Following up on the mail below from this summer, here is the first interesting result from a search for space-filling puzzles on the cubic lattice. 25 copies of the following 5-cell: {(1,1,1) (2,1,1) (3,1,1) (3,2,1) (2,1,2)} will fill a 5x5x5 cube in a small number of ways. (More on the small number below.) Here's a solution with pieces 1-9 and A-P (more readable in a fixed-width font): Layer 1 2 3 4 5 12688 12577 22559 KL5A9 LLL99 11678 42678 333AB K35A9 KJLAA 14668 4447B 3GFCB KKJCC JJJCD OPMMM OOONM GGFBB IHFED HHHCD PPPMN PONNN IGFFE IGEEE IIHDD The small number of solutions is either 1, 2, or 3, depending on whether there are sub-pieces with their own symmetries. The exact cover solver spits out 96 "solutions"; after dividing by 24 for the symmetries of the cube as a whole we get 4 "solutions" that differ by more than rotation of the entire cube.
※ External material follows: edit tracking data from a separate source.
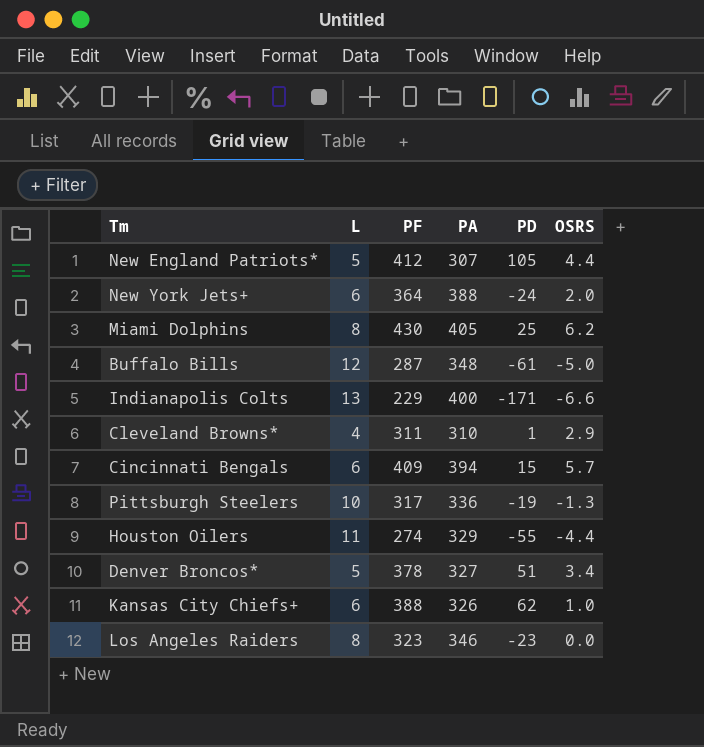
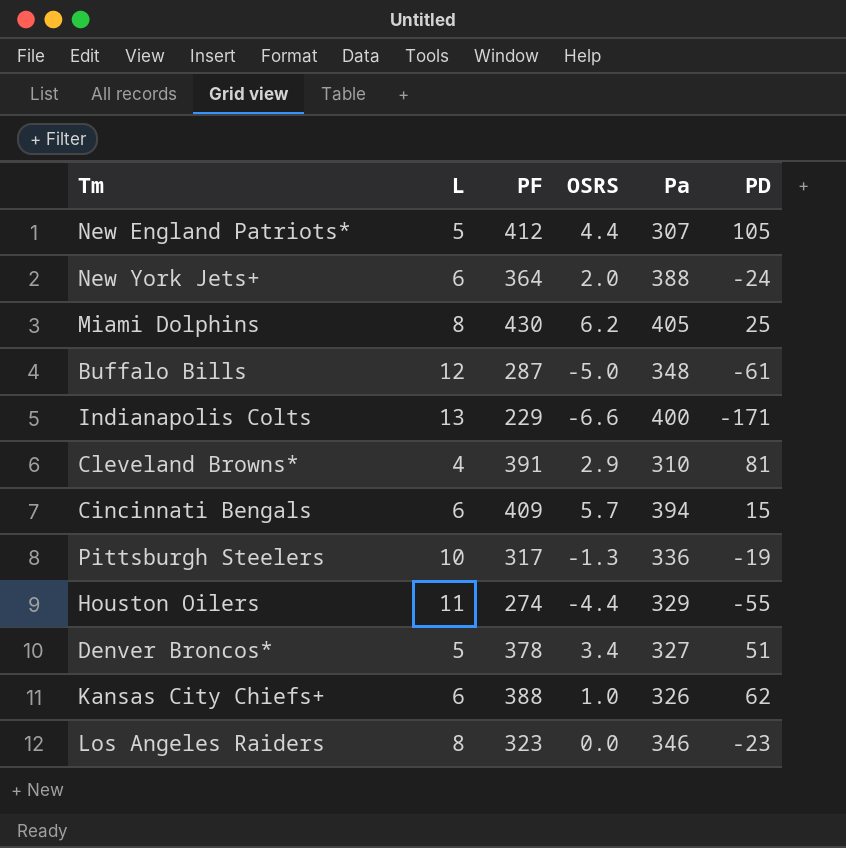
column OSRS | position: 6 -> 4
column name: PA -> Pa
Cleveland Browns* | PF: 311 -> 391
Cleveland Browns* | PD: 1 -> 81

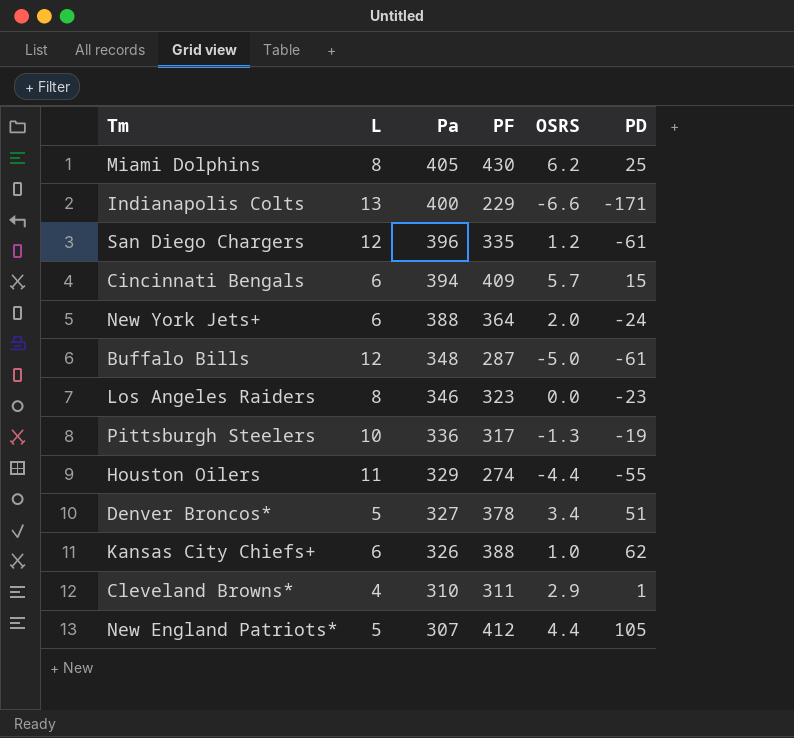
row order: none -> Pa descending
column Pa | position: 5 -> 3
row San Diego Chargers: none -> 12 | 396 | 335 | 1.2 | -61
Cleveland Browns* | PF: 391 -> 311
Cleveland Browns* | PD: 81 -> 1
However if you look at the solution above, you can see that the bottom two rows of the bottom two layers (1 and 2) form an entirely separable 2x2x5 sub-unit (pieces M,N,O,P) with 2 non-isomorphic orientations. I haven't examined all the solutions yet to see if there is: (a) another sub-unit with 2 orientations, yielding only 1 "essential solution"; (b) a second "essential solution" with its own 2-way sub-unit; (c) two more "essential solutions" with no separable sub-units. So now in addition to the pre-processor, it looks like I need a post-processor to put geometry back into the exact cover solution. - John On 07/29/2013 10:12 PM, quad wrote:
On Mon, Jul 29, 2013 at 3:07 PM, John Aspinall <j@jkmfamily.org> wrote:
I've found that the "raw" input in the form of set-of-subsets is far too verbose for easy experimentation. Indeed. That is most often the case, that you need to write an auxiliary program to generate the input for an exact cover solver. Fortunately, it's usually not terribly difficult, but sometimes, as with the case of N-queens, it takes a bit of analysis to get right.